### [Exercise prompt]
What lines in the records below contain the string "contact"? Copy every one.

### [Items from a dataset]
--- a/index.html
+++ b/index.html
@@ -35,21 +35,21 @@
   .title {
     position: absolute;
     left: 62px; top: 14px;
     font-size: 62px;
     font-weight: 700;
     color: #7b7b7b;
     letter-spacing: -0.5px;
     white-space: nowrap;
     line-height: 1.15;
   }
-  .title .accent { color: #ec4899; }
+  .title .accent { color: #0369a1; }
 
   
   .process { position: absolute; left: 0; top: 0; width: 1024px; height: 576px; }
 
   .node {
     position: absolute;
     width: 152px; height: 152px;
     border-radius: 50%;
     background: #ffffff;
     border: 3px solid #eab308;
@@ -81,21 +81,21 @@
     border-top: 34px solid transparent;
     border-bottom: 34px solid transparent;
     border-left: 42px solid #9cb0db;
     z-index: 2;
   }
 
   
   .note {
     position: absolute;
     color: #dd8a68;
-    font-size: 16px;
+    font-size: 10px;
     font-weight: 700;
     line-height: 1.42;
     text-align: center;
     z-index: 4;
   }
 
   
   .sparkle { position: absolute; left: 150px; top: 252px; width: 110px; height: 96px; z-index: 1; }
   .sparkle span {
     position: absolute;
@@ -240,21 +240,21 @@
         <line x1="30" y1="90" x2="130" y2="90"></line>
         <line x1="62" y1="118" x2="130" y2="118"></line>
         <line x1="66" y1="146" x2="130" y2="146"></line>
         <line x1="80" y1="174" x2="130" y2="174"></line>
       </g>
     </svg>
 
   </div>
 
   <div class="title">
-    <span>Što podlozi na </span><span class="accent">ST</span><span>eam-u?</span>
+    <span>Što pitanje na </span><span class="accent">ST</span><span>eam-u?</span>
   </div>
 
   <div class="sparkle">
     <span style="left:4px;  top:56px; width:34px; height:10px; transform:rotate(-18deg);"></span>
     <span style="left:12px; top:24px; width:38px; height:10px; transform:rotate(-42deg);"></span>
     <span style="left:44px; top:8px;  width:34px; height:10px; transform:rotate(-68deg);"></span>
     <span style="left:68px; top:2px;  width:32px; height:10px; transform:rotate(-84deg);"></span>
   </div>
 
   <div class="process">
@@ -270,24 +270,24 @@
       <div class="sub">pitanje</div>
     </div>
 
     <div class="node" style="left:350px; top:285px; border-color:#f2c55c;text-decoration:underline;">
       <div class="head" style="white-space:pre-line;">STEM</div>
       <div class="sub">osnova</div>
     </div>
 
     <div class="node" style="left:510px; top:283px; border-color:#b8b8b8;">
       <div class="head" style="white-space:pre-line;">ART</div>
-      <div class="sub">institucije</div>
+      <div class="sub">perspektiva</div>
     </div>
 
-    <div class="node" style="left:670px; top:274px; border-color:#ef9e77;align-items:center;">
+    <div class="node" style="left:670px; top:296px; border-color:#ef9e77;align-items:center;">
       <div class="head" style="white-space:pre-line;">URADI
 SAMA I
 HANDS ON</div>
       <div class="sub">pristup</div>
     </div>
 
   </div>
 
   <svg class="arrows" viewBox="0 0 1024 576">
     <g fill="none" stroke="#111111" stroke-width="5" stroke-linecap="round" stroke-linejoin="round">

==

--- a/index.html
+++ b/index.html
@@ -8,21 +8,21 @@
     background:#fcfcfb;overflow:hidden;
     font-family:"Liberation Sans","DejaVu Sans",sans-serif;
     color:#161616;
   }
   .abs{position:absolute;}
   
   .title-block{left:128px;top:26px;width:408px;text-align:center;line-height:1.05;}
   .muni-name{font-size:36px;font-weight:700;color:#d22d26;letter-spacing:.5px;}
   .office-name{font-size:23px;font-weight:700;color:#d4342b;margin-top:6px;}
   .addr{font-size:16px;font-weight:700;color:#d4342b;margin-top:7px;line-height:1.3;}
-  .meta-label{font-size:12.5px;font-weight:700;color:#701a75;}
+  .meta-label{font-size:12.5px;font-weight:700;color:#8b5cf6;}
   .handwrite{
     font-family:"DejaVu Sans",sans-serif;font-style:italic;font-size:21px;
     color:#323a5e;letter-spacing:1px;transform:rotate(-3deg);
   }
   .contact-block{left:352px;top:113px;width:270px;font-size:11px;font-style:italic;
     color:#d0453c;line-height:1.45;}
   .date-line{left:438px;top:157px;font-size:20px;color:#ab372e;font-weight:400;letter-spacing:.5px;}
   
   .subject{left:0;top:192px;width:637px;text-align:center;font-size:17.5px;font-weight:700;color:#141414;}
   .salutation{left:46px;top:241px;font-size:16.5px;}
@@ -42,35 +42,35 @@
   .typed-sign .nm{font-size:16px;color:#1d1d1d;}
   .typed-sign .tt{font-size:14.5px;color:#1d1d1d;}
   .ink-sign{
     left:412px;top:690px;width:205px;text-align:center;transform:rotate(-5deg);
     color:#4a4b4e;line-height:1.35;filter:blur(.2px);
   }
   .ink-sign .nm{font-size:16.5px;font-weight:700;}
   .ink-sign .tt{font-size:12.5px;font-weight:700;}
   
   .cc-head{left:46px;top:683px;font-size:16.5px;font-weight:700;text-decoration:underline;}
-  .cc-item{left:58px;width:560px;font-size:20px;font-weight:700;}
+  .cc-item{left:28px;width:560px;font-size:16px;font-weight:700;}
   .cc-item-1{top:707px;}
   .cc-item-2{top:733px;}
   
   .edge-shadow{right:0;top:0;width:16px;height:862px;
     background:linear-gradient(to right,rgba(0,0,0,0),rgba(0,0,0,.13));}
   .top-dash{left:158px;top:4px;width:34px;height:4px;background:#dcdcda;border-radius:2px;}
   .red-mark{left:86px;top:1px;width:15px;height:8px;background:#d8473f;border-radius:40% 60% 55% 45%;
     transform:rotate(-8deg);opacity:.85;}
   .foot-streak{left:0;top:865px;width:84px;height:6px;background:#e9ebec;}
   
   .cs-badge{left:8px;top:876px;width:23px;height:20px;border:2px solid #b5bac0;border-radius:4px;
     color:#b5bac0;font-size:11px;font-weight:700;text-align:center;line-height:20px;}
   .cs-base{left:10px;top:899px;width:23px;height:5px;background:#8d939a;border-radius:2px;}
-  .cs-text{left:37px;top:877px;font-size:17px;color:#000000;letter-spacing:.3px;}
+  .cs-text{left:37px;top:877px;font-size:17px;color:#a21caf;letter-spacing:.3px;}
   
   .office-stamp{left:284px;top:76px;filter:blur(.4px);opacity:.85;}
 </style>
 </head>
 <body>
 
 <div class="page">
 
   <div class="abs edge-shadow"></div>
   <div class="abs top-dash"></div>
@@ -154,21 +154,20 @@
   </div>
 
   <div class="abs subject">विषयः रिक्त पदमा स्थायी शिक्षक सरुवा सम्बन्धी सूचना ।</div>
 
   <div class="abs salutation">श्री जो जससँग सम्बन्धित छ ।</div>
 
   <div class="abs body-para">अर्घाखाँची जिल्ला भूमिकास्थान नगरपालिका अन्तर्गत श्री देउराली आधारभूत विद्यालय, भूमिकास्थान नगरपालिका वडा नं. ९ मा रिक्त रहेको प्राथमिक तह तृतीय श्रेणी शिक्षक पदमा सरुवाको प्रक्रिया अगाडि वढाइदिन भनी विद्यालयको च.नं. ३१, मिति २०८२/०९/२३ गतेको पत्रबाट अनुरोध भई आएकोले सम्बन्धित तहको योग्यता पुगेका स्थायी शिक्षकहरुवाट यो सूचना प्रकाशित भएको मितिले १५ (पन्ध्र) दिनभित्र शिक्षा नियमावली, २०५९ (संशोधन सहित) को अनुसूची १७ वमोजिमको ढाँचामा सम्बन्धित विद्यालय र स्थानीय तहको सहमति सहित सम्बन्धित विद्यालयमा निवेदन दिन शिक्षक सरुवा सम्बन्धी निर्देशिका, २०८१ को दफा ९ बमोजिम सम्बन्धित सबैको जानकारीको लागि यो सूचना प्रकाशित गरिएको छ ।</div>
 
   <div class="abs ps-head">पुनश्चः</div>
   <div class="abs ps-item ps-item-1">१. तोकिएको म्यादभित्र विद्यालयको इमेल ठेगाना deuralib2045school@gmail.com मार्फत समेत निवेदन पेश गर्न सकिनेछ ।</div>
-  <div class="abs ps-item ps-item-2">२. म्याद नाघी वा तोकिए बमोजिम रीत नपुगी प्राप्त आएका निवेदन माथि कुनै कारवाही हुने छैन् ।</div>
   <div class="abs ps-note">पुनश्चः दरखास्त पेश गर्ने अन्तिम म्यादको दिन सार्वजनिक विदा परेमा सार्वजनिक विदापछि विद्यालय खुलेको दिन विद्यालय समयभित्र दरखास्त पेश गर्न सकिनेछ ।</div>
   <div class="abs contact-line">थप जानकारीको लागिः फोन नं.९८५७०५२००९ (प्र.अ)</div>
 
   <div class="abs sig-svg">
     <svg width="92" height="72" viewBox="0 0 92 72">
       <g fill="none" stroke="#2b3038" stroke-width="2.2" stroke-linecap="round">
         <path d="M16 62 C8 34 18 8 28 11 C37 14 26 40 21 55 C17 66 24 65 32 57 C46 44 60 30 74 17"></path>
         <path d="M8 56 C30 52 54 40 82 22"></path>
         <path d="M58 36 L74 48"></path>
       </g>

### [Written reply]
   .contact-block{left:352px;top:113px;width:270px;font-size:11px;font-style:italic;
   <div class="abs contact-line">थप जानकारीको लागिः फोन नं.९८५७०५२००९ (प्र.अ)</div>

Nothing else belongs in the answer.